◆ ASSIGNED TASK:
Please set down the records exactly, keeping every line.

◆ SUPPLIED MATERIAL:

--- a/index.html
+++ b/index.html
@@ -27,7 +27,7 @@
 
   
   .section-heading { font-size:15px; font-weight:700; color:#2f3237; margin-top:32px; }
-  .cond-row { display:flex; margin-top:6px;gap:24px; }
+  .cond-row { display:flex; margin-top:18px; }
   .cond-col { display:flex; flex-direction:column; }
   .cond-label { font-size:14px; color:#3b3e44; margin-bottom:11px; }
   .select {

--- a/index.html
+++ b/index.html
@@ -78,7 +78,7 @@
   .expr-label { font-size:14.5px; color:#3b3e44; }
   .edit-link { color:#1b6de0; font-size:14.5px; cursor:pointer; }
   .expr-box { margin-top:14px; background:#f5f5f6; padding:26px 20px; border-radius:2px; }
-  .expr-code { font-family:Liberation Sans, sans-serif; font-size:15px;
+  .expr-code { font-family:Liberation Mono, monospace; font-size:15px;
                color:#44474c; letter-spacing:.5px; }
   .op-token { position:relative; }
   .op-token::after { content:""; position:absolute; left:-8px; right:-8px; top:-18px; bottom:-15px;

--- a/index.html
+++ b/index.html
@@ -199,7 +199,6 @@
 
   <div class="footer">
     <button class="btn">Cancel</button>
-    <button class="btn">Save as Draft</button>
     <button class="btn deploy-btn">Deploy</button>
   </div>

◆ TASK OUTPUT:
--- a/index.html
+++ b/index.html
@@ -27,7 +27,7 @@
 
   
   .section-heading { font-size:15px; font-weight:700; color:#2f3237; margin-top:32px; }
-  .cond-row { display:flex; margin-top:6px;gap:24px; }
+  .cond-row { display:flex; margin-top:18px; }
   .cond-col { display:flex; flex-direction:column; }
   .cond-label { font-size:14px; color:#3b3e44; margin-bottom:11px; }
   .select {

--- a/index.html
+++ b/index.html
@@ -78,7 +78,7 @@
   .expr-label { font-size:14.5px; color:#3b3e44; }
   .edit-link { color:#1b6de0; font-size:14.5px; cursor:pointer; }
   .expr-box { margin-top:14px; background:#f5f5f6; padding:26px 20px; border-radius:2px; }
-  .expr-code { font-family:Liberation Sans, sans-serif; font-size:15px;
+  .expr-code { font-family:Liberation Mono, monospace; font-size:15px;
                color:#44474c; letter-spacing:.5px; }
   .op-token { position:relative; }
   .op-token::after { content:""; position:absolute; left:-8px; right:-8px; top:-18px; bottom:-15px;

--- a/index.html
+++ b/index.html
@@ -199,7 +199,6 @@
 
   <div class="footer">
     <button class="btn">Cancel</button>
-    <button class="btn">Save as Draft</button>
     <button class="btn deploy-btn">Deploy</button>
   </div>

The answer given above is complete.